Data for analysis: Begin

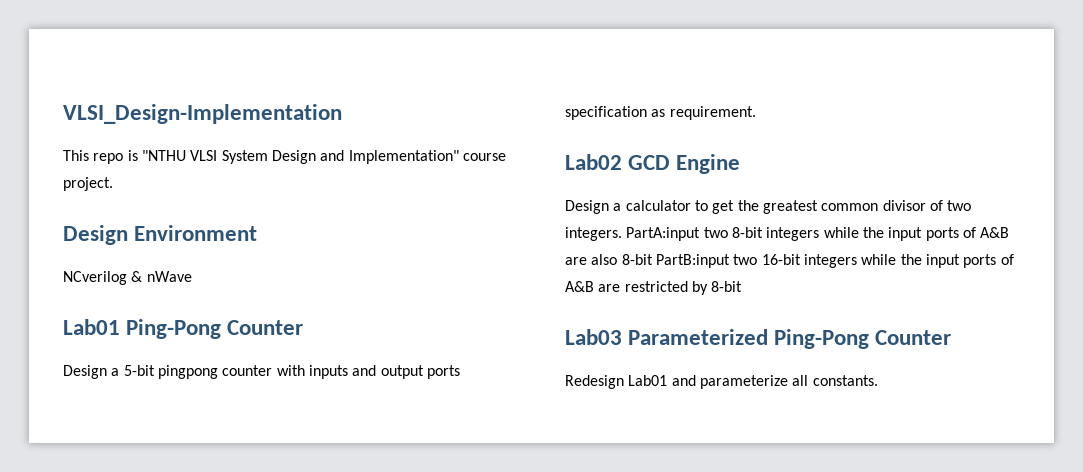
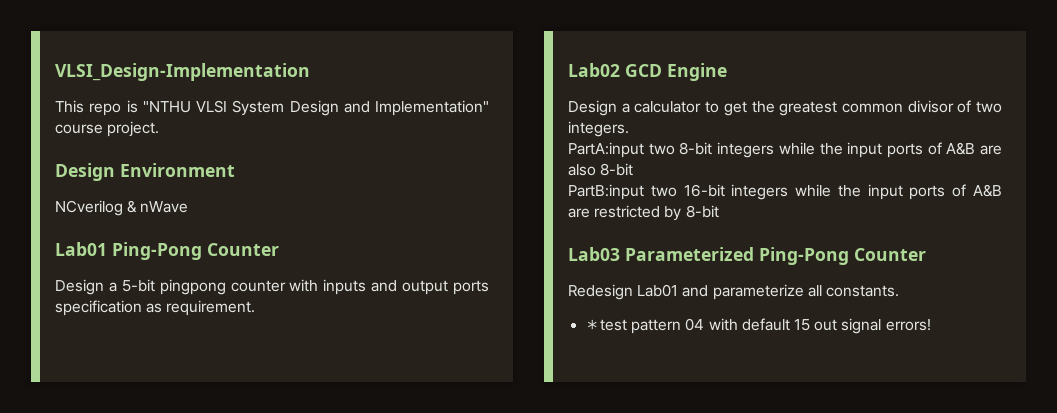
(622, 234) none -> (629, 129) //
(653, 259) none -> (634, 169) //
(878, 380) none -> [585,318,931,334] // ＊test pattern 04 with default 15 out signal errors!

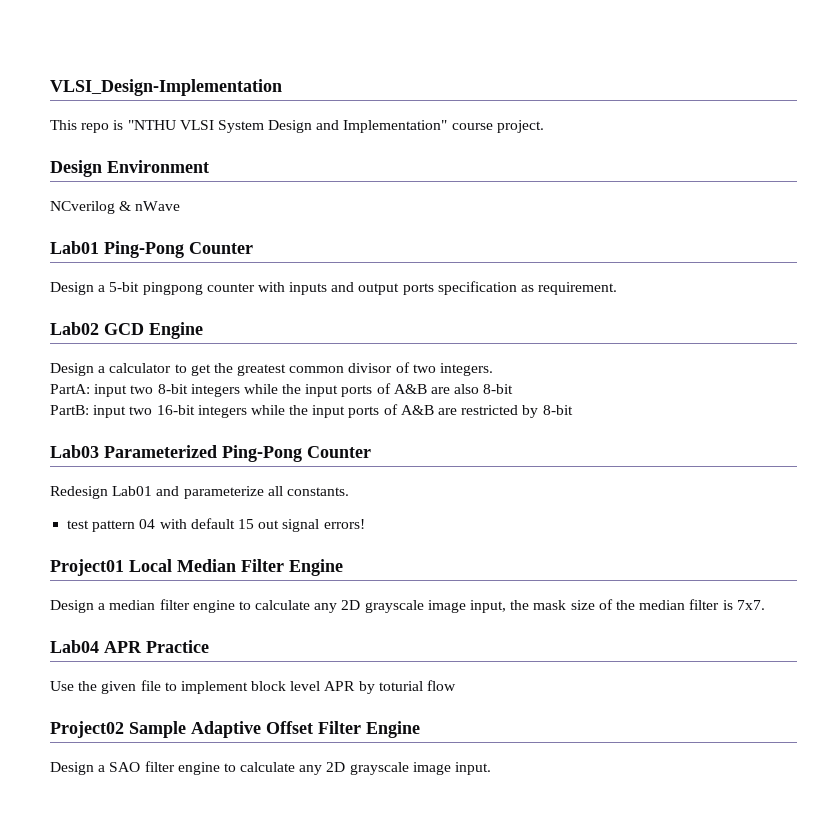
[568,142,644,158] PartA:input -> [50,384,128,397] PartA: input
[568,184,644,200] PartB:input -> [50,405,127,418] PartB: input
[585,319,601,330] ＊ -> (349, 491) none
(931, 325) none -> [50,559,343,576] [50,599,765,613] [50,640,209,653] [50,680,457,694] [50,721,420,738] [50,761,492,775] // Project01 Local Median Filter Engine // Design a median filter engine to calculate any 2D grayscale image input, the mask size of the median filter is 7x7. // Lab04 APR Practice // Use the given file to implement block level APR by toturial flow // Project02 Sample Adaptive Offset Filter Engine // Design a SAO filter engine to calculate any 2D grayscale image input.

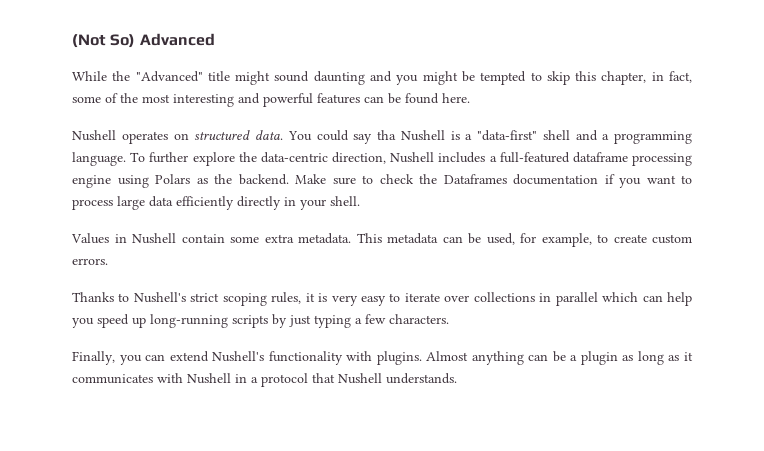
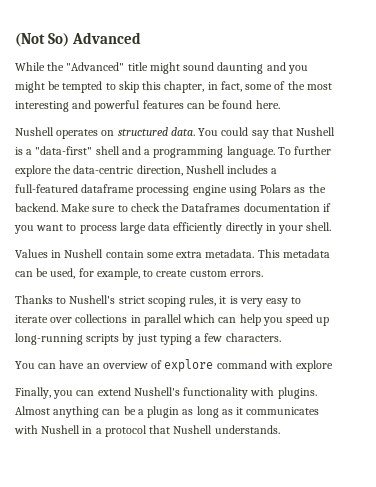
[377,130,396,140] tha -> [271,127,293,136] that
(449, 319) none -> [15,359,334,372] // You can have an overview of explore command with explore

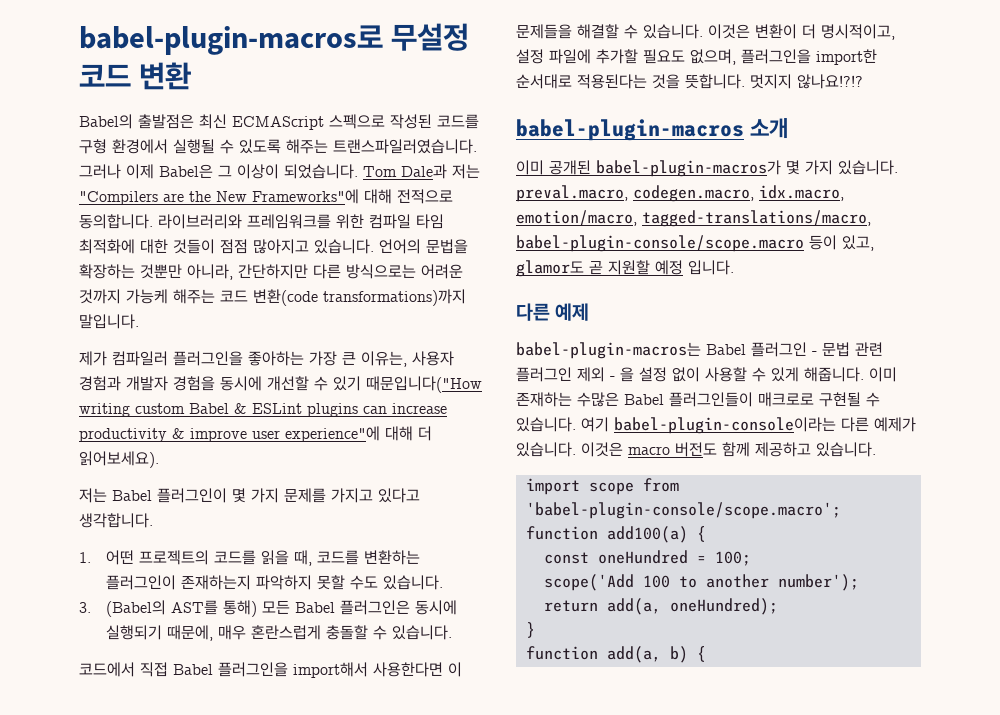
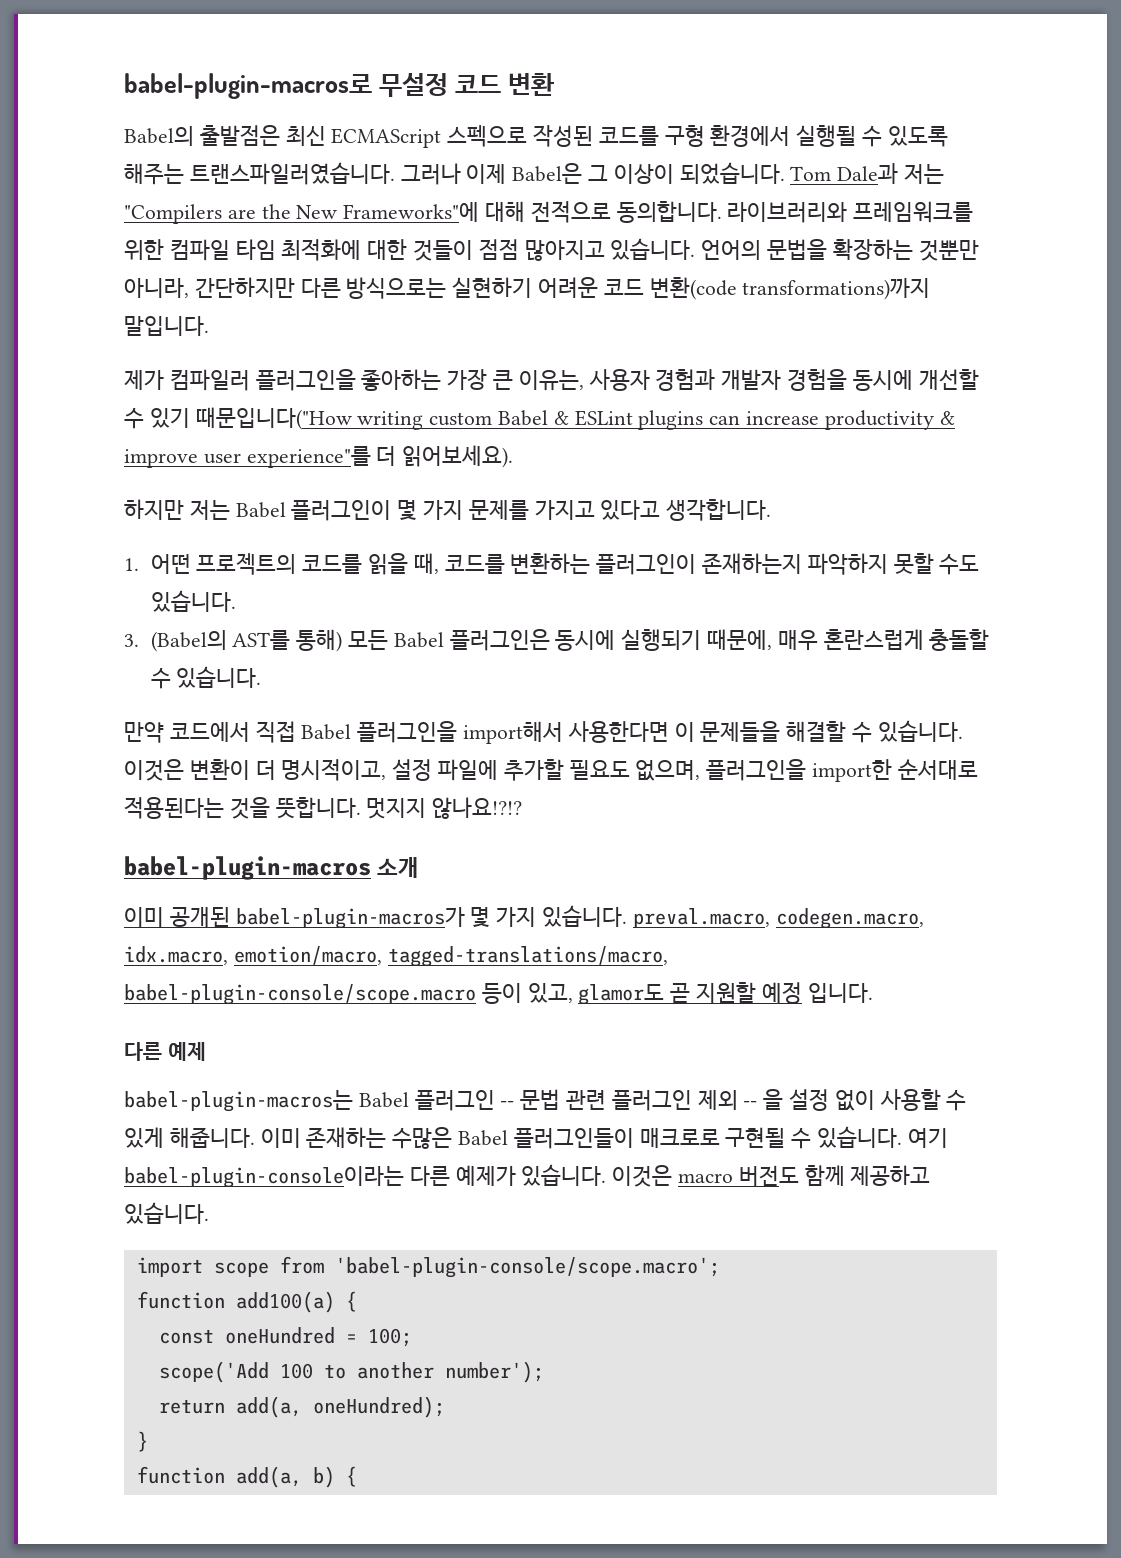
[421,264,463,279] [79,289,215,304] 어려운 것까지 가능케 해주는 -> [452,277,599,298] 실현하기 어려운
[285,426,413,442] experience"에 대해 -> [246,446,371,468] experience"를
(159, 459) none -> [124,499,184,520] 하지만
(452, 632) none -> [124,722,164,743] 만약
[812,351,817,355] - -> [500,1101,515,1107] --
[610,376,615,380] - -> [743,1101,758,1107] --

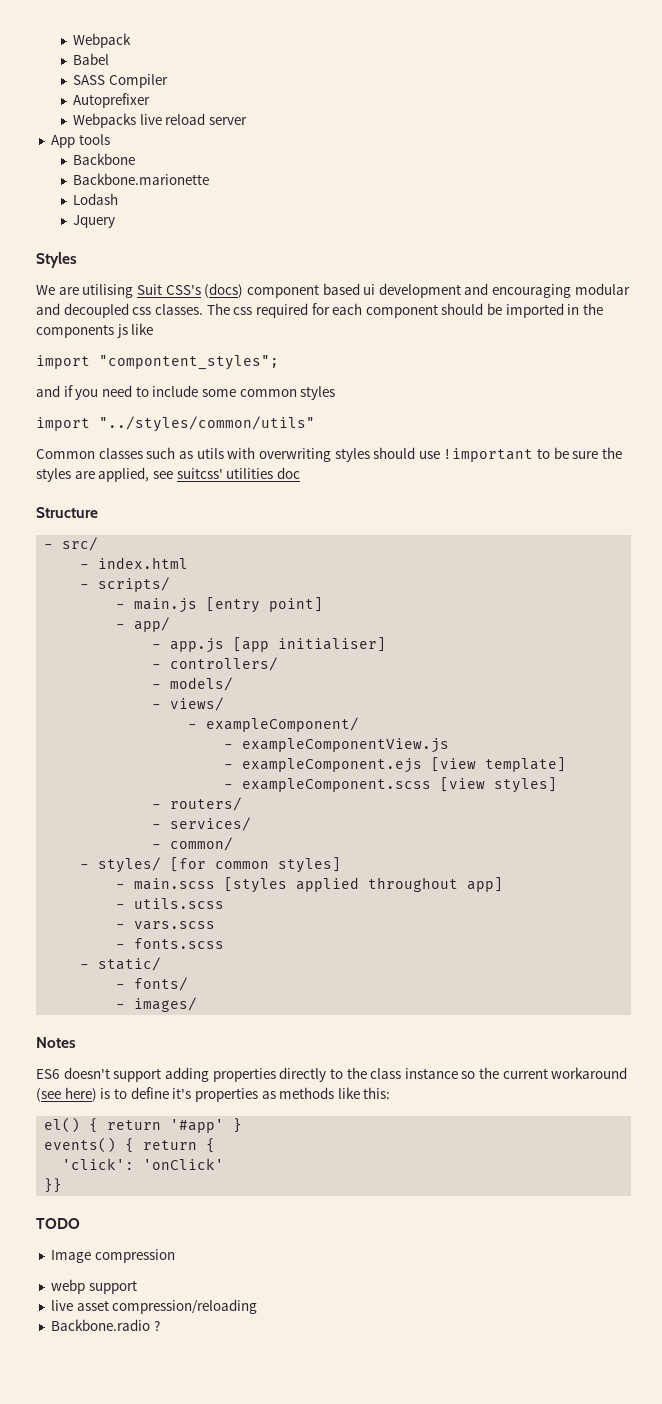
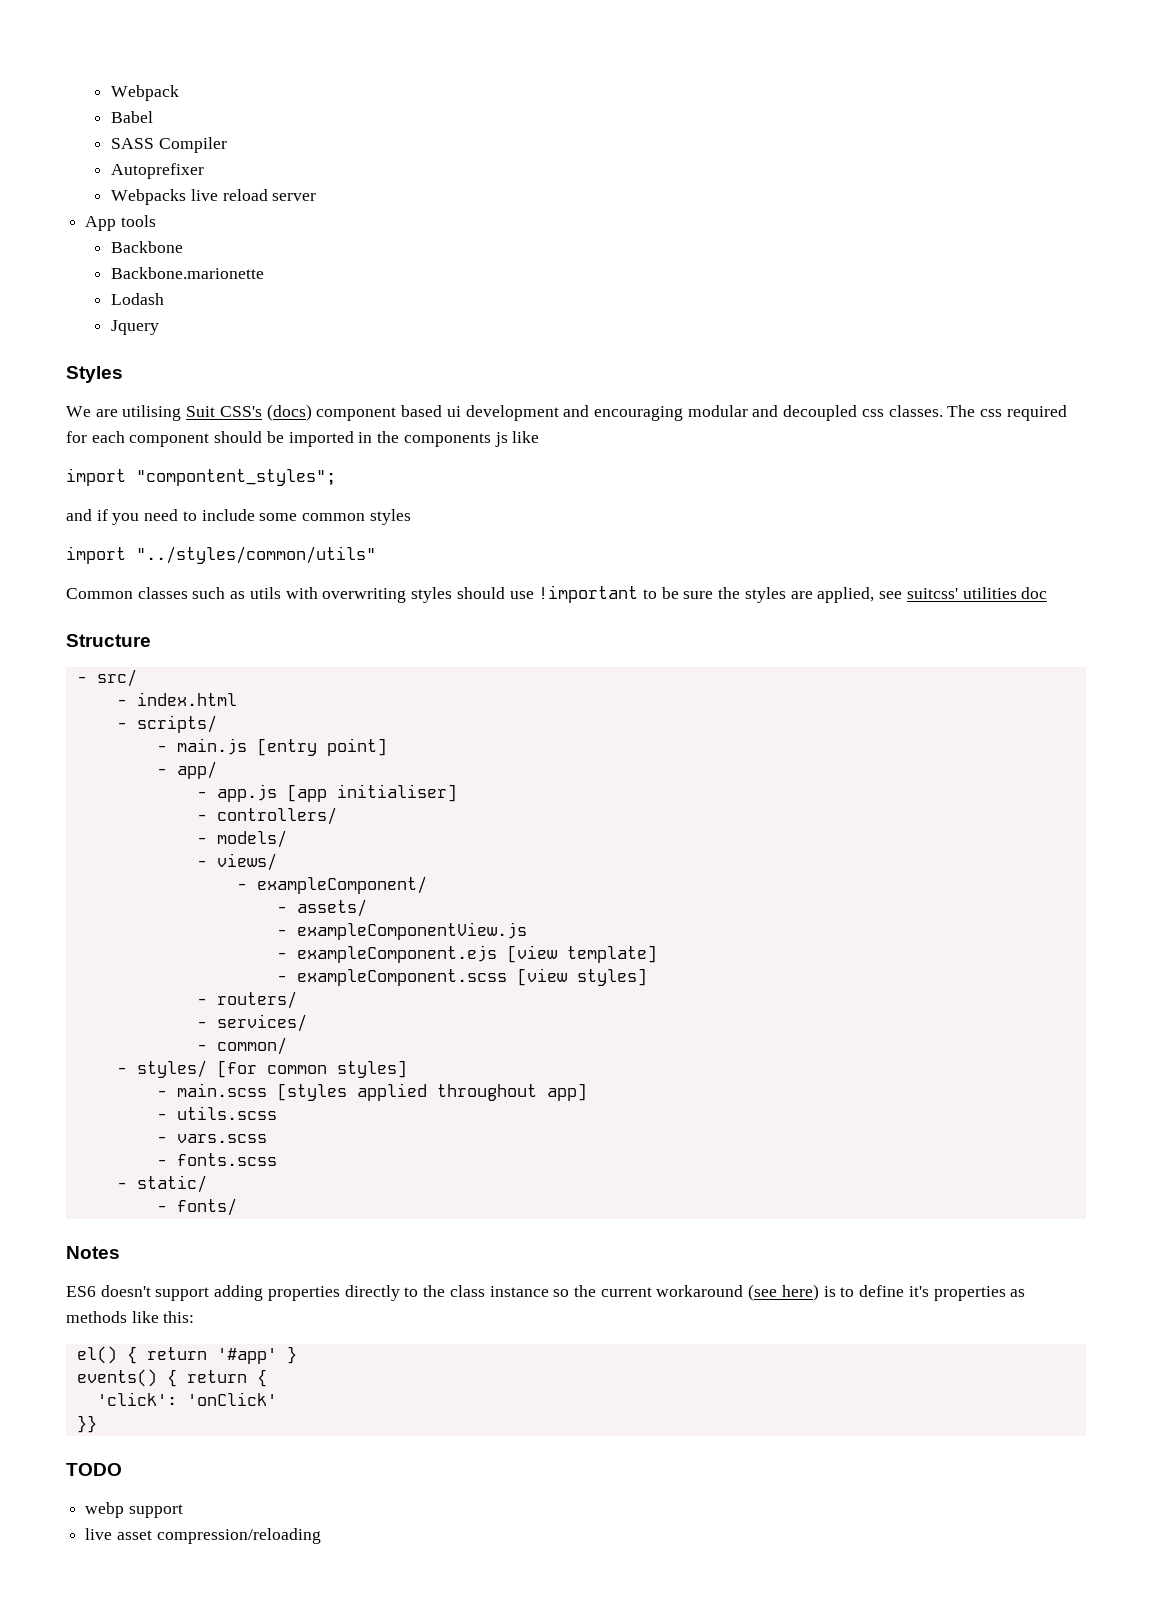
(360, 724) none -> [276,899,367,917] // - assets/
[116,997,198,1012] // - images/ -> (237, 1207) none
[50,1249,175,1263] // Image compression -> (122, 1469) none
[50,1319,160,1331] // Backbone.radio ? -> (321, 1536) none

Data for analysis: End

Work task: Leave out every picture and copy verbatim the lines running from the line containing "[812,351,817,355] - ->" through the final line of the data.

Output of the exercise:
[812,351,817,355] - -> [500,1101,515,1107] --
[610,376,615,380] - -> [743,1101,758,1107] --

(360, 724) none -> [276,899,367,917] // - assets/
[116,997,198,1012] // - images/ -> (237, 1207) none
[50,1249,175,1263] // Image compression -> (122, 1469) none
[50,1319,160,1331] // Backbone.radio ? -> (321, 1536) none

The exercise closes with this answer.